The results of a survey of about 450 technology professionals released Wednesday found that of 26 technology categories, data storage was the only technology for which spending would increase this year.
The survey, of 300 professionals from the U.S. and 151 from the U.K. was performed by Millward Brown Research International and Lightspeed Research. The U.K. respondents had a more pessimistic view on future economic conditions compared to the U.S.; 50 per cent of U.K. IT workers think there will be fewer jobs available in IT in the next 6 months, compared with 28 per cent of US counterparts.

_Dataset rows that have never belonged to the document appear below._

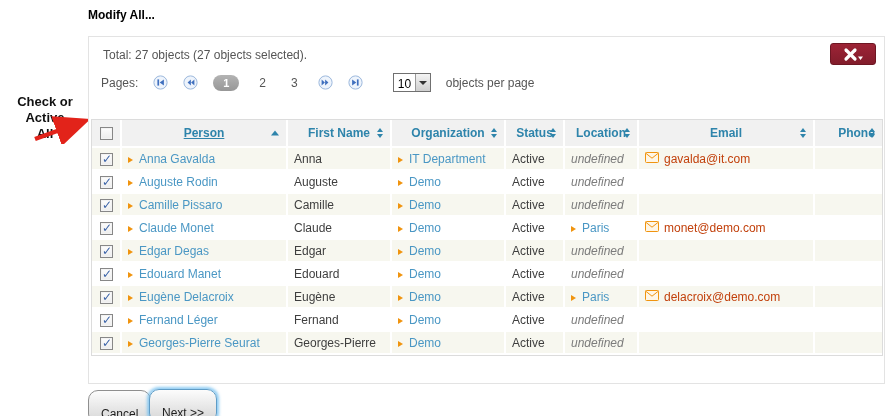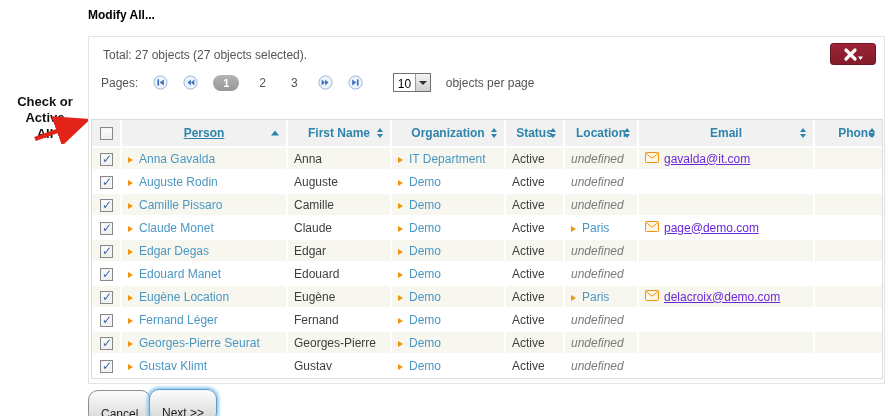"gavalda@it.com" .email-text { color: #6d28d9 -> #c2410c; text-decoration: underline -> none }
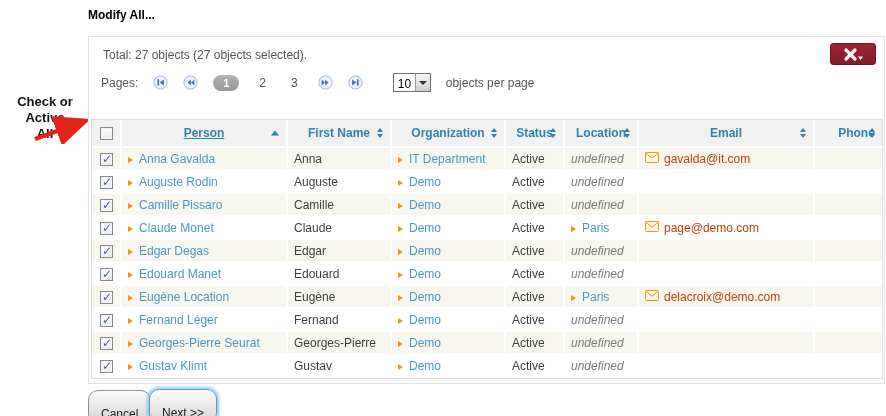"page@demo.com" span.email-text { text: page@demo.com -> monet@demo.com }
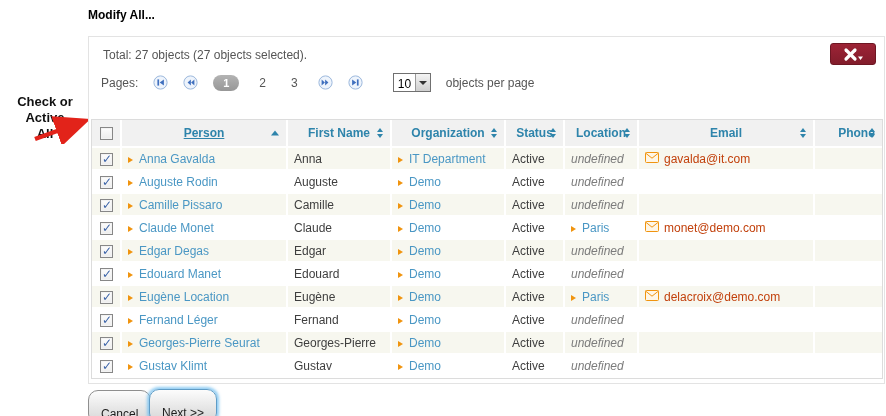"Eugène Location" span.link { text: Location -> Delacroix }
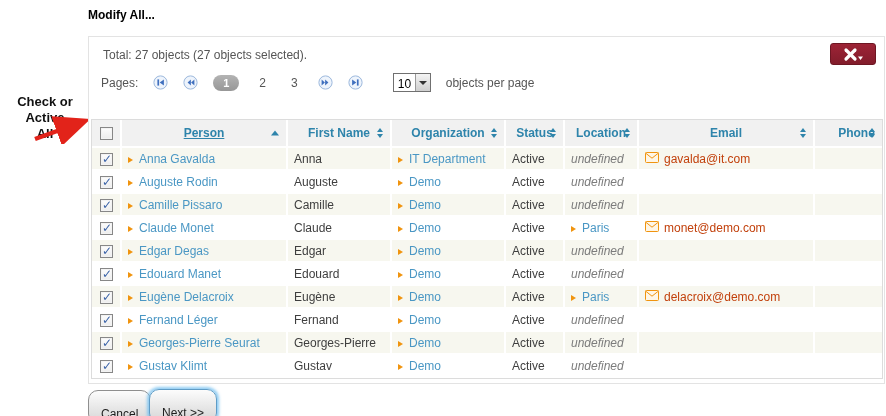"Gustav Klimt" tr { html: <tr> <td><span></span></td> <td><span></span><span>Gustav Klimt</span></td> <td><span>Gustav</span></td> <td><span></span><span>Demo</span></td> <td><span>Active</span></td> <td><span>undefined</span></td> <td></td> <td><span></span></td> </tr> -> none }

Out of 70 per cent of the companies that indicated they have reacted with some changes to the current economic climate, 60 per cent said they had cut their operating expenditures, almost 50 per cent were on a hiring freeze, and 40 per cent laid off people.
When it came to IT spending, overall budgeting on data storage technology was expected to increase by a marginal amount (.05 per cent), but it was still in stark contrast to other hardware categories, which showed spending declines of between two per cent and three per cent.
Sixty-five per cent of the respondents said they expect a change in technology spending over the next year. On average, IT budgets were expected to shrink by 4.1 per cent.
Spending on desktops, notebooks, servers, and hand-held devices was expected to drop by 3.2 per cent, 2.8 per cent, 2.5 per cent and 1.8 per cent respectively. Spending on printers, displays, and other peripherals was expected to drop by 2.8 per cent, 2.5 per cent, and 3.2 per cent respectively.
Software spending was expected to drop anywhere from .05 per cent to 1.7 per cent this year depending on the underlying hardware technology, with OS spending down 1.3 per cent.
Networking and telecommunications equipment spending was also expected to be off this coming year. Spending on LANs, WANs, Internet/Intranet/Extranet and telecom equipment spending were expected to be down 1.5 per cent, 1.2 per cent, .6 per cent and 1.2 per cent respectively.